EXERCISE DIRECTIONS: For the records that follow, please set down exactly the lines between the one holding "[26,723,383,779] Rethink spending" and the one holding "[45,1082,837,1264] [image] |", inclusive, and only those.

TASK INPUTS:

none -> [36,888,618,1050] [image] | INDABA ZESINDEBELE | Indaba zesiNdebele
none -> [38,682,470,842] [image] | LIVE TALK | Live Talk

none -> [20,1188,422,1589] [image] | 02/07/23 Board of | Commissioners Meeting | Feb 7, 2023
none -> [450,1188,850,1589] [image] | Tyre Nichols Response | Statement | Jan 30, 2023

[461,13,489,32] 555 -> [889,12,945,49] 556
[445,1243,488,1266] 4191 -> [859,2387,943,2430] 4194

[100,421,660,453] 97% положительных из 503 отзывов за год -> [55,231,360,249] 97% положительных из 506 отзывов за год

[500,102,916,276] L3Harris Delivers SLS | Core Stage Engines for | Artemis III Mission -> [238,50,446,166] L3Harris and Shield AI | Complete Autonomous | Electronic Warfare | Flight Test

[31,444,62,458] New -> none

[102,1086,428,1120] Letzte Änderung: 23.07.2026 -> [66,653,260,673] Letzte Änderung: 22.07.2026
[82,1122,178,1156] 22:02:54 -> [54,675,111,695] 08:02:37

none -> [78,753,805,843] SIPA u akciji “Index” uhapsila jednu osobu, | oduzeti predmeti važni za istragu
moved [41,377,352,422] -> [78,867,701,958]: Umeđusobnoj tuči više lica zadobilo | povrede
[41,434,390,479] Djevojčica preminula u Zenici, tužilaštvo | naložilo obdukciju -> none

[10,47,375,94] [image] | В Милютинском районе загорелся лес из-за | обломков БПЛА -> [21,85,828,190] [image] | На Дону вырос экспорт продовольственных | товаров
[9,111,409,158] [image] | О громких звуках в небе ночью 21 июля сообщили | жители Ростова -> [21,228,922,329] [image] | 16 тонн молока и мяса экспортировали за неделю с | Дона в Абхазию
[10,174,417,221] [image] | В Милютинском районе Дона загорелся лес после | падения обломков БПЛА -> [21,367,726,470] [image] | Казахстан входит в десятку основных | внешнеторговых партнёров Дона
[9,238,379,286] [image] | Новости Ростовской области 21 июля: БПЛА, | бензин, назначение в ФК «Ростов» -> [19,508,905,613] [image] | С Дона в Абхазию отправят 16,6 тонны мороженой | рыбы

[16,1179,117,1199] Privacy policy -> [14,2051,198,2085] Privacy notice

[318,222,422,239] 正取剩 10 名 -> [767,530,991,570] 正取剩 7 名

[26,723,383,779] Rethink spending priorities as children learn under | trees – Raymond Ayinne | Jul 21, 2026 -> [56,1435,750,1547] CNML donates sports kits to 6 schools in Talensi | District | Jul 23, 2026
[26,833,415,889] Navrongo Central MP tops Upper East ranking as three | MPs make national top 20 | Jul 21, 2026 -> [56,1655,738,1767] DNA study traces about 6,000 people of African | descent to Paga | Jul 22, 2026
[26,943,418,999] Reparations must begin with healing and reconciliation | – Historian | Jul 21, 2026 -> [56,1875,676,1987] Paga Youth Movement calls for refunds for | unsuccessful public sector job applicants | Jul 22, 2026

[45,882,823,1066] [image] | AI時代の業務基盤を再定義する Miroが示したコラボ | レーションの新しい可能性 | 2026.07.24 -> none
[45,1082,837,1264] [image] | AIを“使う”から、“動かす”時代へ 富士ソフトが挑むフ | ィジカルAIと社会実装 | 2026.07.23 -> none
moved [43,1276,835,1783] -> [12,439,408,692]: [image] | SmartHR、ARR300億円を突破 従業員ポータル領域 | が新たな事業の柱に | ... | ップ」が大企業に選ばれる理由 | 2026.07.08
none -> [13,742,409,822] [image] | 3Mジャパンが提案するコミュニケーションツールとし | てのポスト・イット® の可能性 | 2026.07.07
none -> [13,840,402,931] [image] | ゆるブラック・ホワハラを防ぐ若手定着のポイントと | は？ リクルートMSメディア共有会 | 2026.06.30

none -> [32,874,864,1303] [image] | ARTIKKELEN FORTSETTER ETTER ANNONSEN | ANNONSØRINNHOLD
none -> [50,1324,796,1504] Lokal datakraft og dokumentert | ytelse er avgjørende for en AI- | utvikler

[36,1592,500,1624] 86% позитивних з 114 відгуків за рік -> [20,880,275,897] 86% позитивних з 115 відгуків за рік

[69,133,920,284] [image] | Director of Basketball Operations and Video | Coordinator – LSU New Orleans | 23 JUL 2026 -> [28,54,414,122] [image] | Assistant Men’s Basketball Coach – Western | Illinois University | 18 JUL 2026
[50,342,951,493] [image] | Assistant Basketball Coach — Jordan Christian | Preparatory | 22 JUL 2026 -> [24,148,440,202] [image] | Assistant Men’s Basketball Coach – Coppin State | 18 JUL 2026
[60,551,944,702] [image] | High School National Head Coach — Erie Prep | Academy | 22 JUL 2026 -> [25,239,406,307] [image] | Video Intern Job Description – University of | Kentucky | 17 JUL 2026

COMPLETED TASK:
[26,723,383,779] Rethink spending priorities as children learn under | trees – Raymond Ayinne | Jul 21, 2026 -> [56,1435,750,1547] CNML donates sports kits to 6 schools in Talensi | District | Jul 23, 2026
[26,833,415,889] Navrongo Central MP tops Upper East ranking as three | MPs make national top 20 | Jul 21, 2026 -> [56,1655,738,1767] DNA study traces about 6,000 people of African | descent to Paga | Jul 22, 2026
[26,943,418,999] Reparations must begin with healing and reconciliation | – Historian | Jul 21, 2026 -> [56,1875,676,1987] Paga Youth Movement calls for refunds for | unsuccessful public sector job applicants | Jul 22, 2026

[45,882,823,1066] [image] | AI時代の業務基盤を再定義する Miroが示したコラボ | レーションの新しい可能性 | 2026.07.24 -> none
[45,1082,837,1264] [image] | AIを“使う”から、“動かす”時代へ 富士ソフトが挑むフ | ィジカルAIと社会実装 | 2026.07.23 -> none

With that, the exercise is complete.